_THE TASK_:
Return, word for word, the lines of the listing below from the one with "(52, 134) none -> (61, 145) //" through the one with "(122, 312) // -> (241, 424) none", and no other lines.

(PROVIDED DATA)

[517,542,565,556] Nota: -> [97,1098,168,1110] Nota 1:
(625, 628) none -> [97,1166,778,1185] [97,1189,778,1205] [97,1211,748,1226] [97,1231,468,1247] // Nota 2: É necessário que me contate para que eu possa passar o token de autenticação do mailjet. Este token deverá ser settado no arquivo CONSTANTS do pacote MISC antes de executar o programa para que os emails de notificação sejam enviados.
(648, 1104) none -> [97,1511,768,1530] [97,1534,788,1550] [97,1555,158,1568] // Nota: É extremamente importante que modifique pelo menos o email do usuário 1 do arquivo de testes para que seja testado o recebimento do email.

(End PROVIDED DATA)
(PROVIDED DATA)

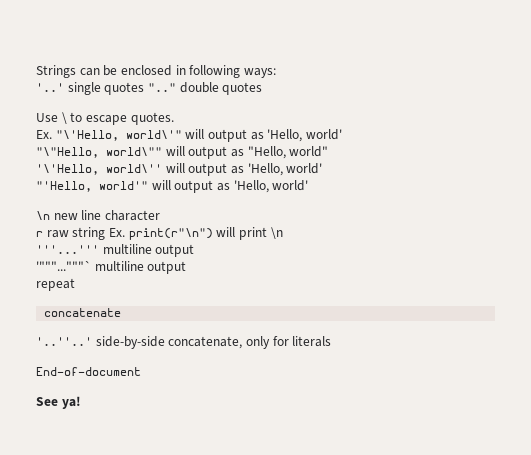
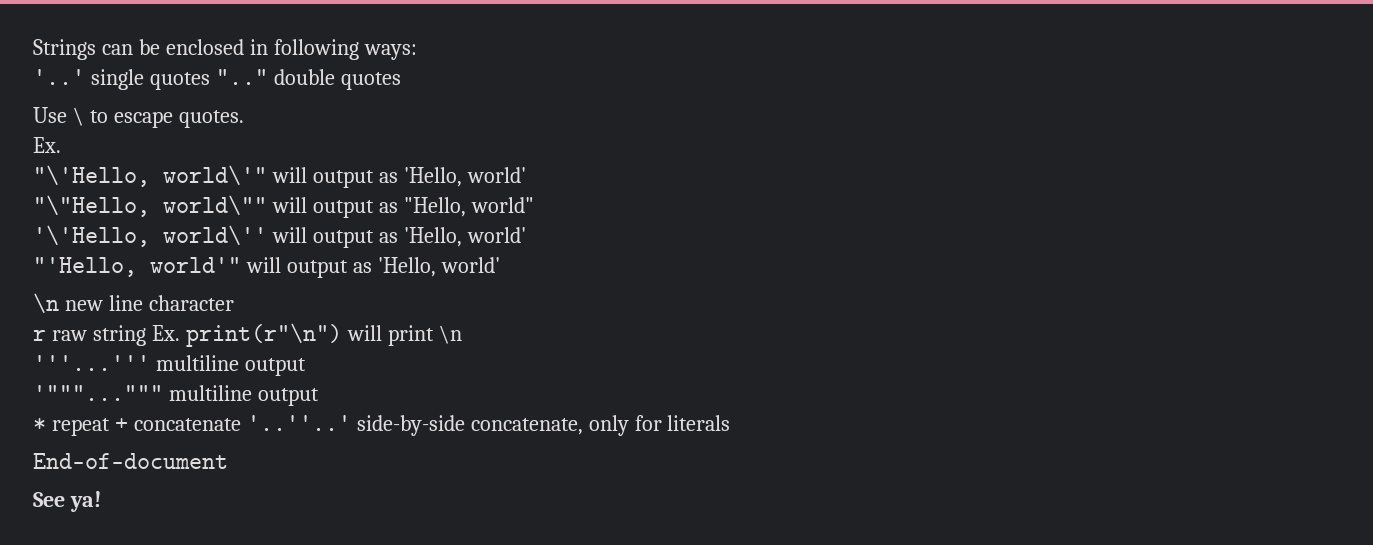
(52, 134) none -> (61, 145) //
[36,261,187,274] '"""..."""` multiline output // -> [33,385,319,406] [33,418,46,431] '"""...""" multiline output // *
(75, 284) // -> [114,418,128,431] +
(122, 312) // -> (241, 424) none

(End PROVIDED DATA)
(PROVIDED DATA)

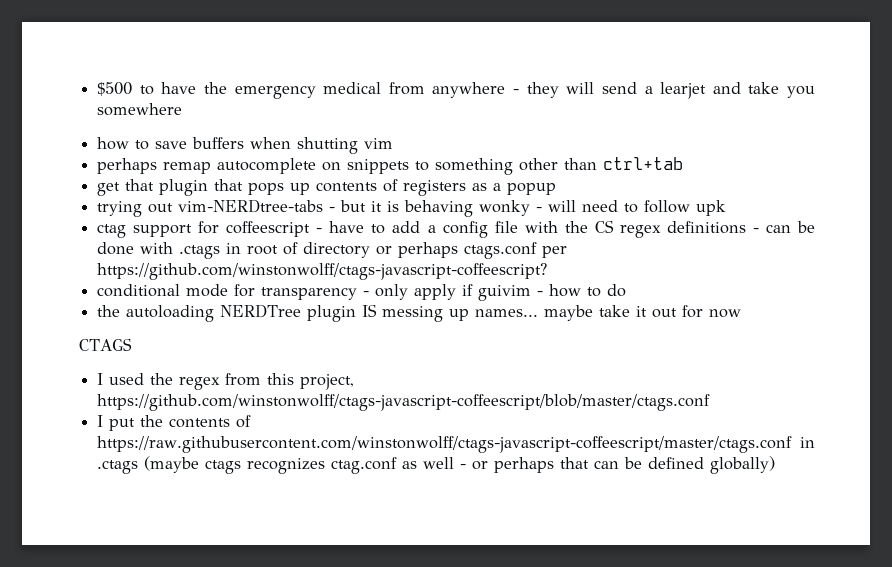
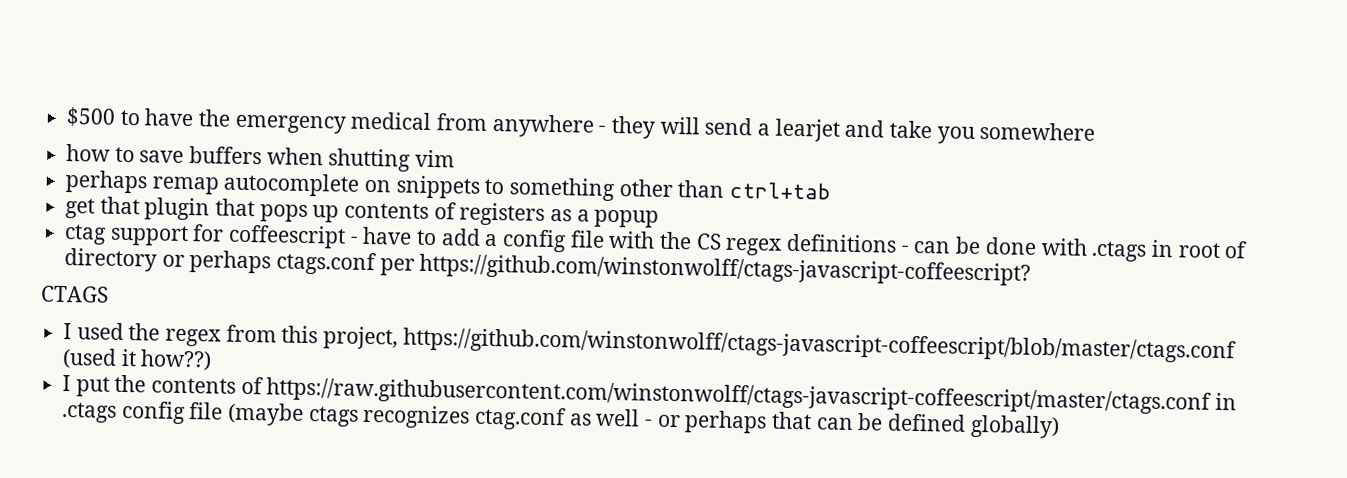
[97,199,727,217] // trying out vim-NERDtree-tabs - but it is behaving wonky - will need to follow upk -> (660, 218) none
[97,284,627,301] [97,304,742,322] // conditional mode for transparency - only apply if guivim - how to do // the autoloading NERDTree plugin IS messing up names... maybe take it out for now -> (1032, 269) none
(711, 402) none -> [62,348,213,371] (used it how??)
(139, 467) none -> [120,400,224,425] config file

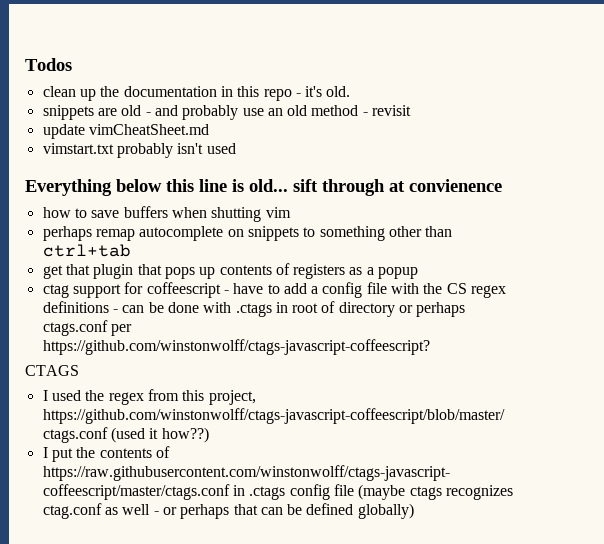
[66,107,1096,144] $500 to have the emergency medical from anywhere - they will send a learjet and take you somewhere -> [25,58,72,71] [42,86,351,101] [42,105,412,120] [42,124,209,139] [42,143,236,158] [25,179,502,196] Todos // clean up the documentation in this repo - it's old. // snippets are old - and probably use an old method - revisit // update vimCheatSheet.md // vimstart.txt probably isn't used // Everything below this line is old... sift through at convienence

(End PROVIDED DATA)

_RESPONSE TO THE EXERCISE_:
(52, 134) none -> (61, 145) //
[36,261,187,274] '"""..."""` multiline output // -> [33,385,319,406] [33,418,46,431] '"""...""" multiline output // *
(75, 284) // -> [114,418,128,431] +
(122, 312) // -> (241, 424) none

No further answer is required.